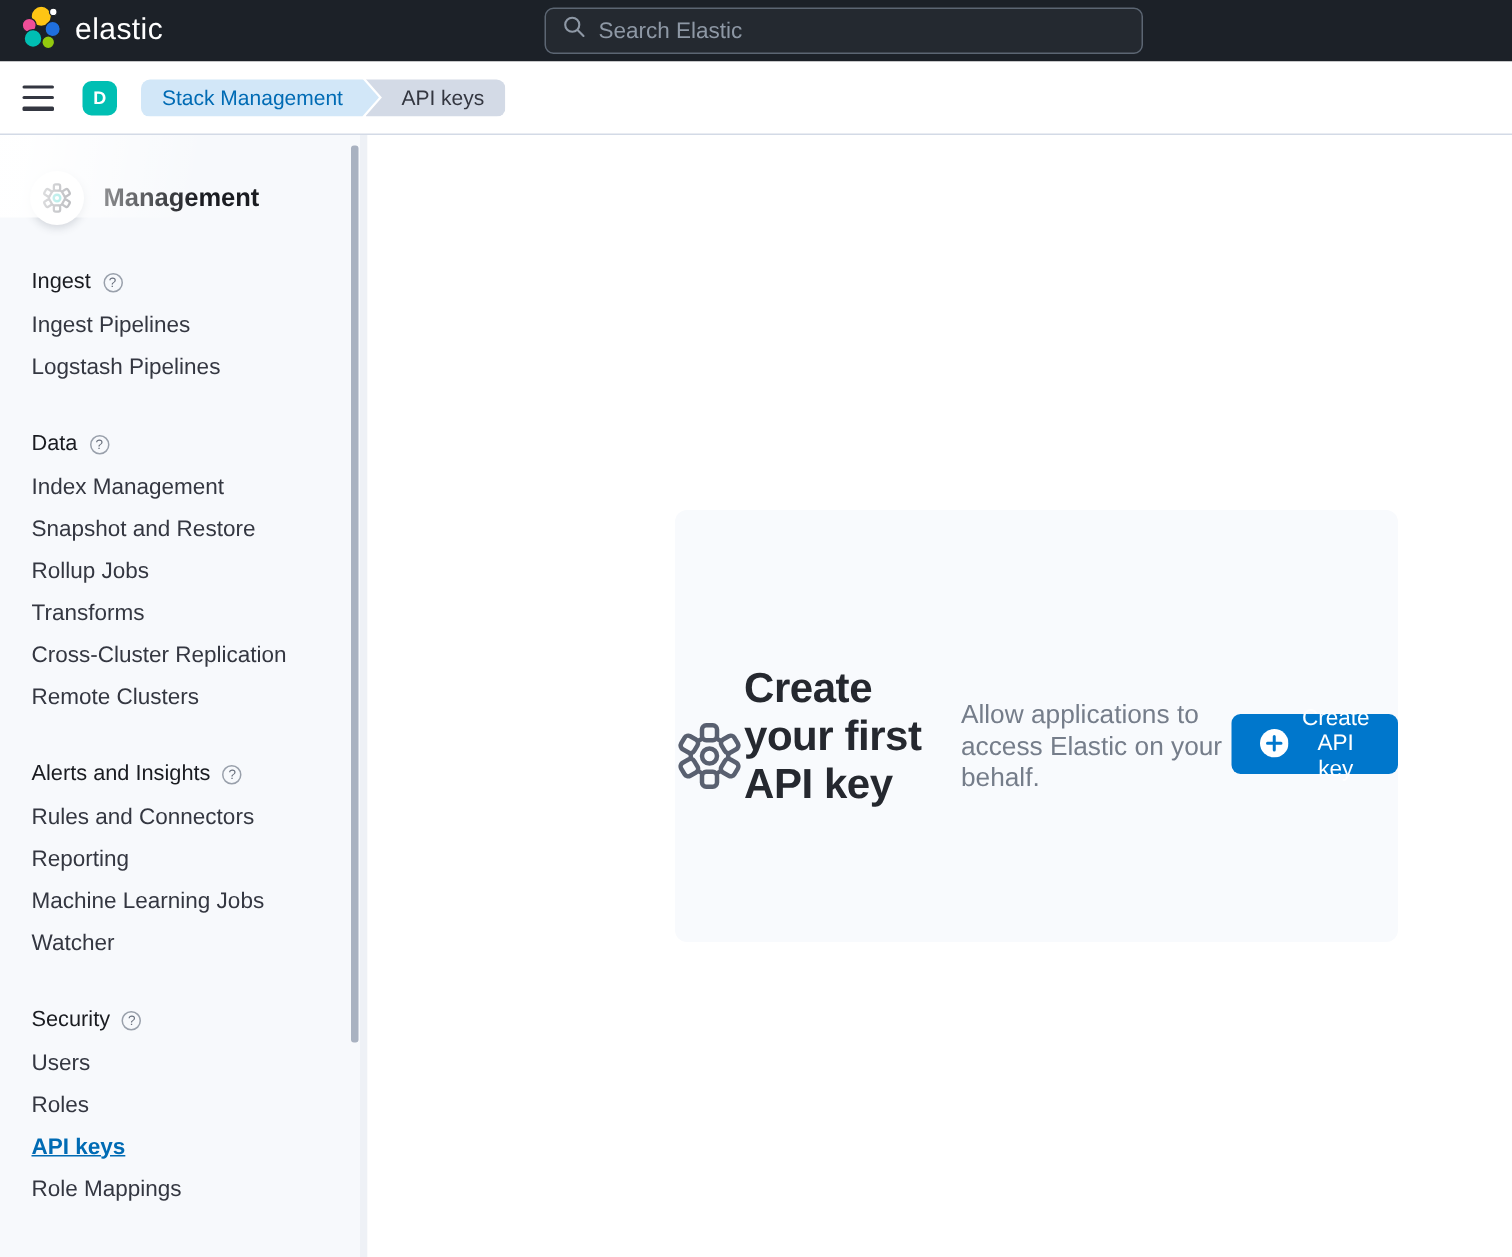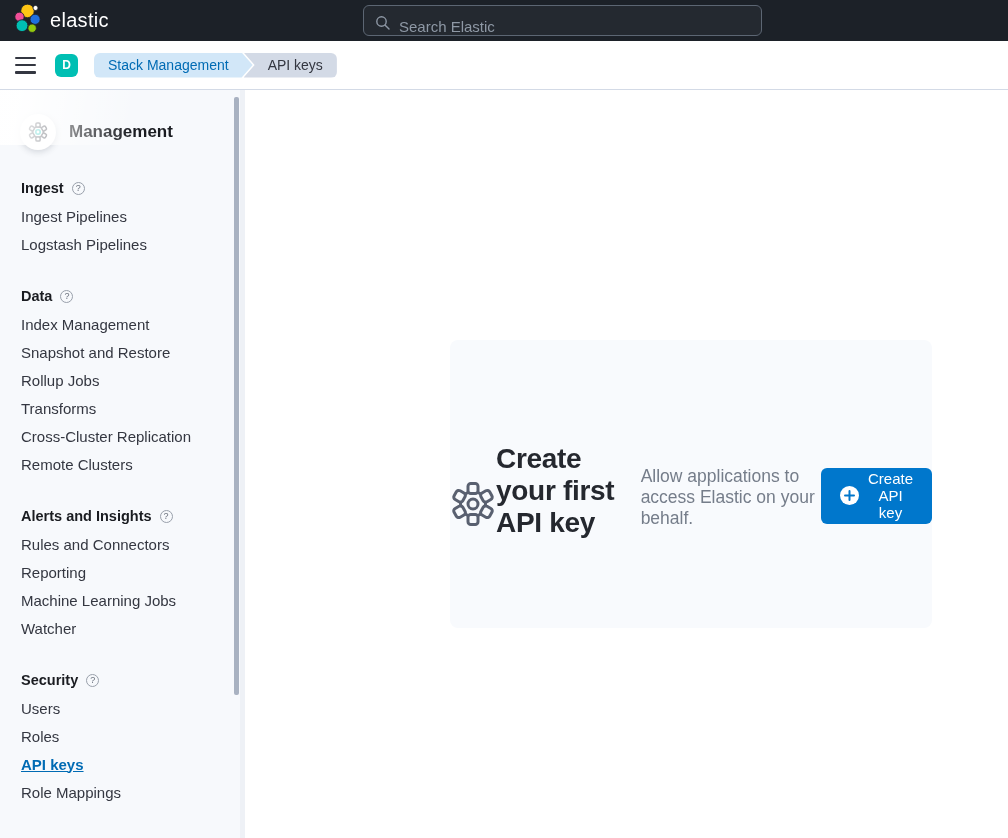"Search Elastic" .searchbox { align-items: flex-end -> center }
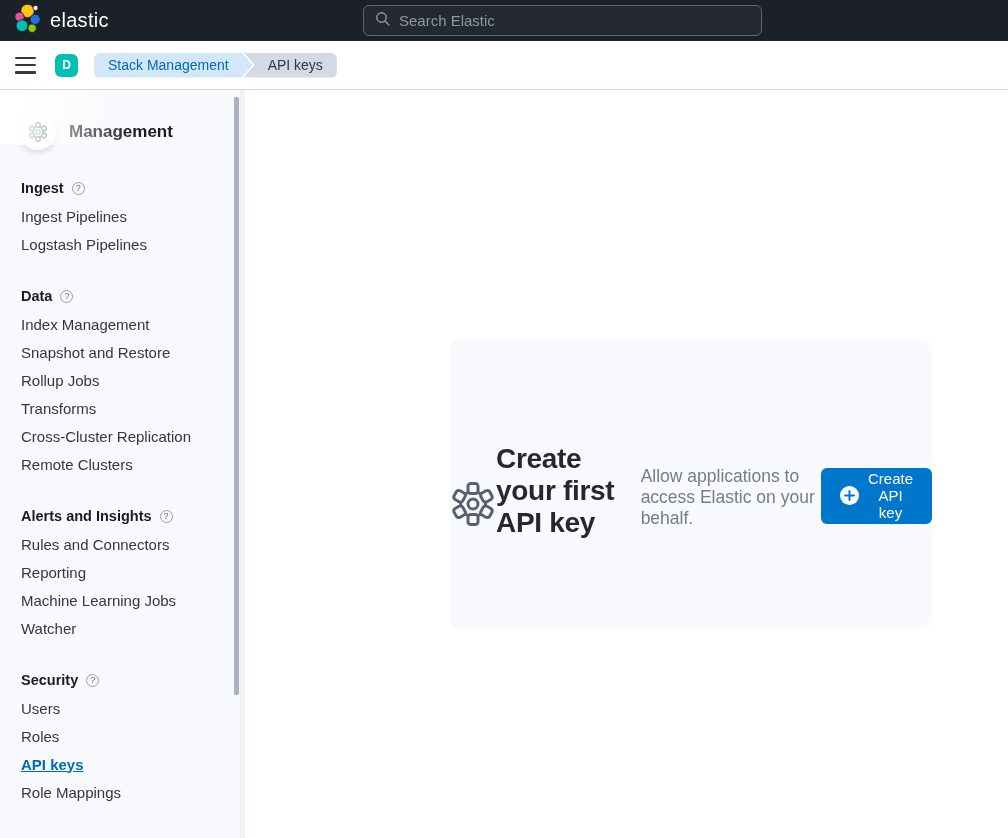"Ingest" .nav-heading { font-weight: 700 -> 400 }
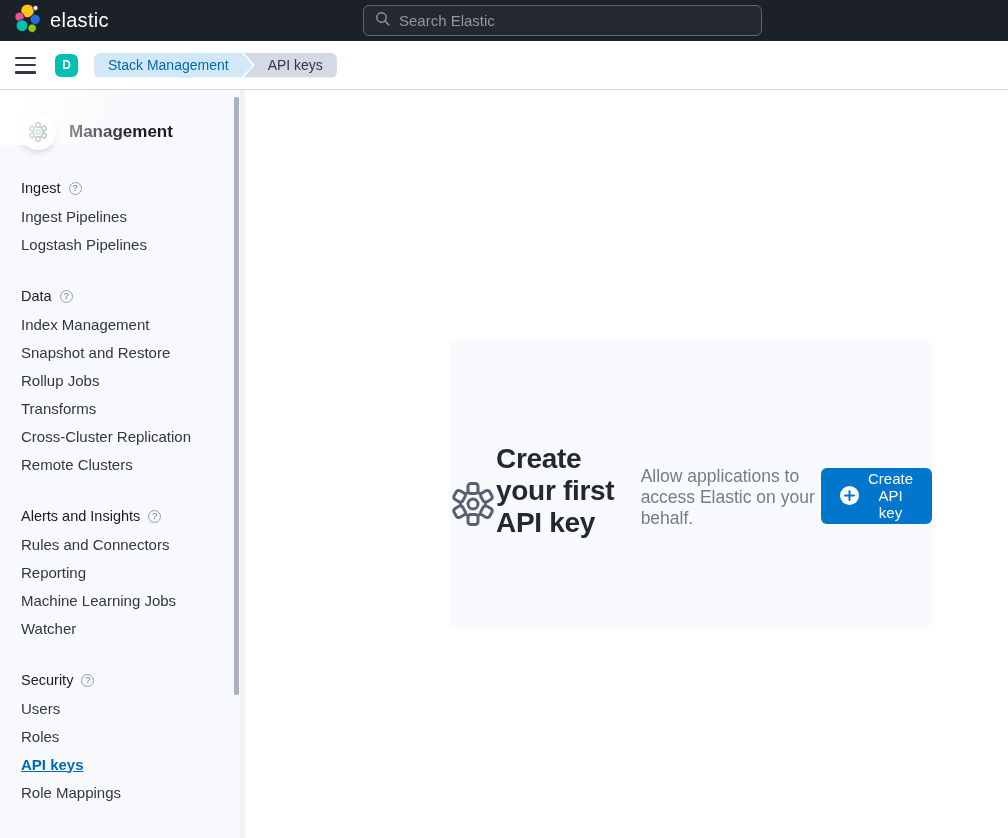"Create API key" .ep-btn { height: 56px -> 40px }
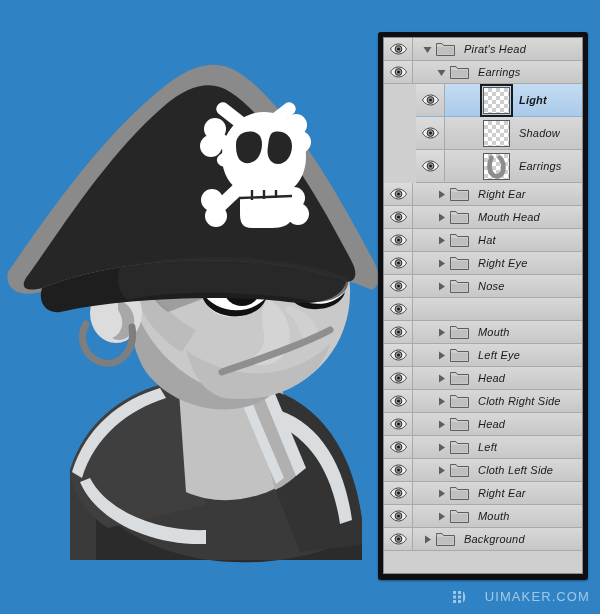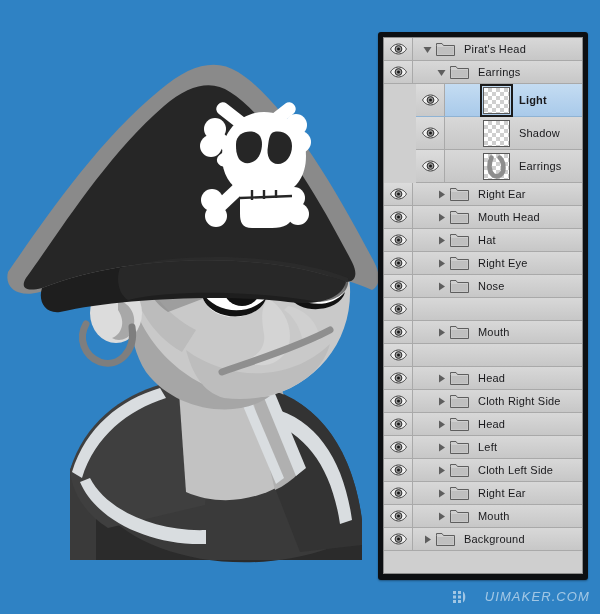"Pirat's Head" .row { font-style: none -> italic }
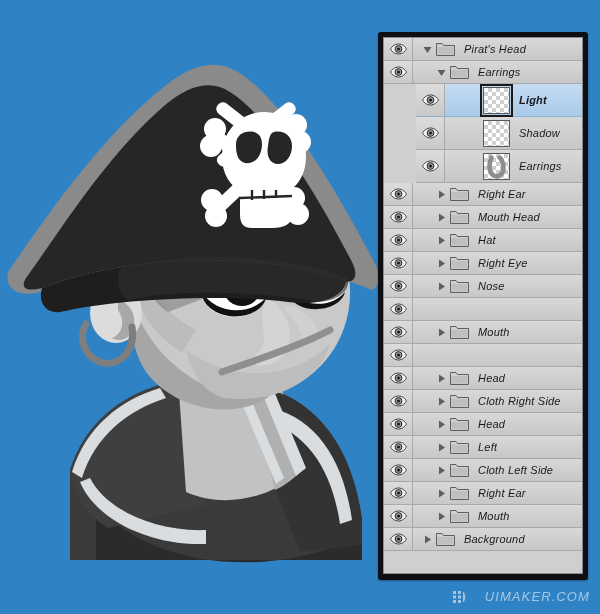"Left Eye" div.content { html: none -> <div> <span></span> <span> <svg> <path></path> </svg> </span> <span> <svg> <path></path> <path></path> </svg> </span> <span>Left Eye</span> </div> }
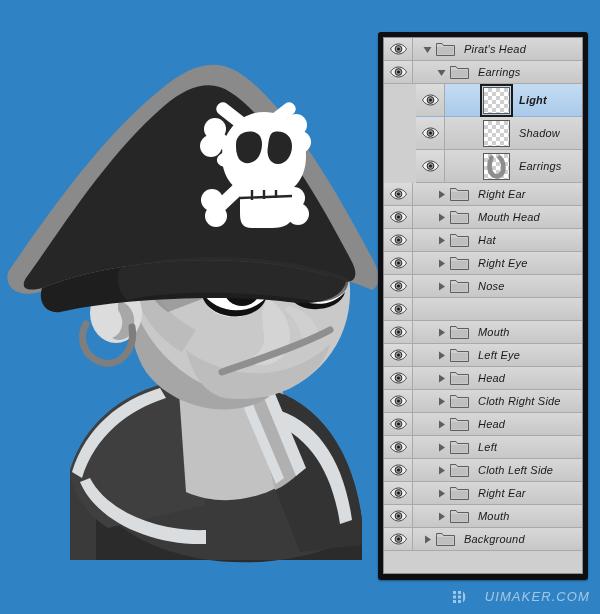"UIMAKER.COM" #watermark { font-style: italic -> none }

____

*DIRECTIONS*:
Leaving every picture aside, repeat the listing exactly.

*SOLVED PROBLEM*:
"Search Elastic" .searchbox { align-items: flex-end -> center }
"Ingest" .nav-heading { font-weight: 700 -> 400 }
"Create API key" .ep-btn { height: 56px -> 40px }
"Pirat's Head" .row { font-style: none -> italic }
"Left Eye" div.content { html: none -> <div> <span></span> <span> <svg> <path></path> </svg> </span> <span> <svg> <path></path> <path></path> </svg> </span> <span>Left Eye</span> </div> }
"UIMAKER.COM" #watermark { font-style: italic -> none }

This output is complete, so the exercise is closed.